Тот, увидев, что оно адресовано Тосканини, воскликнул:
— Для Тосканини, о черт возьми, для Тосканини все можно! Это же бог музыки! — И тут же возвратил кулателли Ассандри, который от радости даже запел и пустился в пляс.
Эта комическая сцена происходила в доке, где стояло судно. А музыканты из оркестрика, уверенные, что таможенники выбросят кулателли в воду, стояли у пирса и ждали этого момента, чтобы выловить ее.

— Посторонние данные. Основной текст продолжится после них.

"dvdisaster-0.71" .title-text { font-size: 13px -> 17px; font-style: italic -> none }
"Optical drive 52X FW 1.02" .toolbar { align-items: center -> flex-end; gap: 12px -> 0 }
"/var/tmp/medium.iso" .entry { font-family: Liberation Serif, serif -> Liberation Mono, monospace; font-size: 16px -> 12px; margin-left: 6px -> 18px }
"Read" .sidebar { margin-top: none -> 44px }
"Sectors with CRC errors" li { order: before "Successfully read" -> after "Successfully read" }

— Никогда не забуду, — рассказывал Ассандри, — какие у них были лица, когда они увидели, что я выхожу в город вместе со своими драгоценными кулателли. Если бы ты только видел их, ты бы очень смеялся! Самый длинный — контрабасист — держал наготове смычок с крючком на конце, намереваясь выловить колбасу. Он был похож на Дон-Кихота после битвы с мельницами…
Маэстро тоже очень смеялся, слушая эту историю, и каждый раз, когда мы собирались у него под Новый год или по какому-нибудь другому поводу, он просил Ассандри рассказать историю про колбасный сыр. Ассандри, прирожденный юморист, передавал эту сцену с таким комизмом, что все, и в первую очередь маэстро, буквально умирали от смеха.
«ПОМАЛКИВАЙ… МАЭСТРО БУШУЕТ!»
В ту пору я еще пел в «Сити-центре», а маэстро каждый день репетировал в Эн-Би-Си. Как-то в воскресенье он назначил репетицию на 15 часов. Я предупредил Вальтера Тосканини, что в этот день у меня спектакль и я освобожусь только в 17 часов. Он заверил, что уговорит отца перенести репетицию. А на самом деле — то ли по забывчивости, то ли по нерешительности — ничего не сказал ему.
Как ни в чем не бывало я явился ровно в 17 часов. У меня была привычка, отправляясь на репетицию к маэстро, надевать свой лучший костюм, чтобы выглядеть элегантнее. Так я сделал и в этот день.
Спектакль «Паяцы» в «Сити-центре» прошел хорошо. Я быстро разгримировался и помчался в Эн-Би-Си. Я поднялся на восьмой этаж (вместе с женой, которая, как обычно, ждала конца репетиции в соседней комнате) и вошел в кабинет маэстро.
Все были в сборе. Репетировали третий акт. Все стояли, и мне из-за спин не виден был маэстро, сидевший за роялем. Я протиснулся к басу Москона, встал рядом с ним и, улыбаясь, поздоровался с Тосканини.
Вместо ответа он скорчил гримасу и сопроводил ее чем-то похожим на хрюканье. Москона шепнул мне: — Помалкивай… Маэстро бушует!
Я взглянул на лица присутствующих. Москона был бледен, и у него сильно дергалась от тика щека. Ассанд-ри стоял красный как рак. Нелли опустила голову и пристально рассматривала свои туфельки, а Рамон Винай, неподвижно застывший гигант, казался циклопом. Остальные, будучи американцами, казалось, не слишком близко принимали к сердцу происходящее, так как не понимали, что говорит маэстро, который привык изливать свой гнев на пармском диалекте…
Я предусмотрительно отступил в нишу, где стоял холодильник, понимая, что дела плохи. Оттуда я мог наблюдать за всем происходящим. Маэстро продолжал кипеть:
— Но какой стыд! Какой позор! Сначала!.. Нет, нет, не годится, фальшивите…
После энного повтора он замолчал. Наступила гробовая тишина. Слышно было лишь тихое гудение мотора холодильника. Певцы, застывшие, словно призраки, напомнили сказку, которую в детстве рассказывала мне бабушка — по какому-то странному волшебству люди в ней превратились в соляные статуи.
Тосканини сидел, утонув в кресле, и не мигая смотрел своими близорукими глазами в пространство. Молчание длилось долго. Сколько — не могу сказать, потому что минуты казались часами! Маэстро Трукко, сидевший за роялем, тоже был недвижен, словно дон Бартолово II акте «Севильского цирюльника» Россини…
Наконец я услышал, как Тосканини проговорил:
— Яго, иди сюда!
Я понял: настал и мой черед. Откашлявшись, я протиснулся вперед. Маэстро велел Трукко встать из-за рояля и сам сел за него. Он проиграл последние такты хора «Si calmi la bufera». Я был уверен в себе и запел «Roderigo ebben che pensi?» (Родериго, так что же ты думаешь). Едва я закончил эту короткую фразу, как Тосканини, словно фурия, отшвырнул партитуру «Отелло» и завопил:
— Что я думаю?! Что ты — собака, что у тебя нет ни стыда, ни совести — вот что я думаю!